Work request: Gather each line containing the string "significantly" from these entries.

Listed entries:
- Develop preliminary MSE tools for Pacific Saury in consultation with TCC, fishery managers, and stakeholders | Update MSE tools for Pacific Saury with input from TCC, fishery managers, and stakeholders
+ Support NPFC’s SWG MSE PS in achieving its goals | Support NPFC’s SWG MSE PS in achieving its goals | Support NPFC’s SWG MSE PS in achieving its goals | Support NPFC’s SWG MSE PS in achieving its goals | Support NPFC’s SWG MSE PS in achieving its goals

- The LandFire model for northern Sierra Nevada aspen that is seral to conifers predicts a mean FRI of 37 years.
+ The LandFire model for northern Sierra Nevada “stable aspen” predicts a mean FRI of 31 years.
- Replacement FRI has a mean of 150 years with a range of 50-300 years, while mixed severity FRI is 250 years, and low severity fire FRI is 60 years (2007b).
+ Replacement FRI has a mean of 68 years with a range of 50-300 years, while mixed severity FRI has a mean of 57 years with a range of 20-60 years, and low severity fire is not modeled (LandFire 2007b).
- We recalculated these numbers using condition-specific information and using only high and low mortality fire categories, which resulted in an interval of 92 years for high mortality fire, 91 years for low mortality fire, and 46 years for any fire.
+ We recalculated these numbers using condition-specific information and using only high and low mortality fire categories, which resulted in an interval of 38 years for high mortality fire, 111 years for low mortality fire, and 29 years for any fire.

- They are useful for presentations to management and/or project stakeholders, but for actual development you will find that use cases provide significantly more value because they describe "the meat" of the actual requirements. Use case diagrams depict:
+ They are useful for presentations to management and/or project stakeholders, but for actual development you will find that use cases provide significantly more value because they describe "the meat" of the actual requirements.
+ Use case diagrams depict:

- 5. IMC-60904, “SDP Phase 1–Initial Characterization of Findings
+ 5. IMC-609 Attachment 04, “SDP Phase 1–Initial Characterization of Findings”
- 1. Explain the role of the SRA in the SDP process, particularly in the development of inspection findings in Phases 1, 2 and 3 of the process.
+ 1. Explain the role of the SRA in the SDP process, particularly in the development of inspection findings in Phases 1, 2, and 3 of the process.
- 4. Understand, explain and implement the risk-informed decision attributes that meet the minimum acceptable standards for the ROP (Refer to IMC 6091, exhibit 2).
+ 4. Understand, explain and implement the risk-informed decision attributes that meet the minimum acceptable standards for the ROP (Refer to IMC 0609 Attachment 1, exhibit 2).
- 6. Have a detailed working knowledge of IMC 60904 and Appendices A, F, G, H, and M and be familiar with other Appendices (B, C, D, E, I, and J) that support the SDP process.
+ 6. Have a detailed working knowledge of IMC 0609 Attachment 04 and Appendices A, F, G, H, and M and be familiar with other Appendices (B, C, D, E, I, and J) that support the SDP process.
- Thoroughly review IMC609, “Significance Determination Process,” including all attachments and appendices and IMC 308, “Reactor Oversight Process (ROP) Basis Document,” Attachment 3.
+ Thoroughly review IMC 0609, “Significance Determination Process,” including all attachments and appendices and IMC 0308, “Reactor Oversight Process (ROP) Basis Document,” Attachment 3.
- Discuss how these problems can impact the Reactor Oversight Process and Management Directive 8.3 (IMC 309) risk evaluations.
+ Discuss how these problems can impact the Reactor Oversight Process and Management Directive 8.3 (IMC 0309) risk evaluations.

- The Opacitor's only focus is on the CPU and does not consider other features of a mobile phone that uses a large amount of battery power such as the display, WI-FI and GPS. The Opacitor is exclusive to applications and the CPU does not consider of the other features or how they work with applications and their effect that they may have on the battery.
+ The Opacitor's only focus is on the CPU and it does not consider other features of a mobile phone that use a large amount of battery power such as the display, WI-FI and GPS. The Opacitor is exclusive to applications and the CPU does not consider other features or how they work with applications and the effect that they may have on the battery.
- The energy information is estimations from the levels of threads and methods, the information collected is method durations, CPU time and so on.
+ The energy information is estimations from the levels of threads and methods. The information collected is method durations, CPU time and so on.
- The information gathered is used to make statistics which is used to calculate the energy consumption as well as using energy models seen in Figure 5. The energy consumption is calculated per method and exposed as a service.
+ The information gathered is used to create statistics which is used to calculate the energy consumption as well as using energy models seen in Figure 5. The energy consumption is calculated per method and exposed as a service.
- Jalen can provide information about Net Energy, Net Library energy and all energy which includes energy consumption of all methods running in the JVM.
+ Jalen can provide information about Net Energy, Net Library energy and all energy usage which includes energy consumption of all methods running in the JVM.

Exercise solution:
- They are useful for presentations to management and/or project stakeholders, but for actual development you will find that use cases provide significantly more value because they describe "the meat" of the actual requirements. Use case diagrams depict:
+ They are useful for presentations to management and/or project stakeholders, but for actual development you will find that use cases provide significantly more value because they describe "the meat" of the actual requirements.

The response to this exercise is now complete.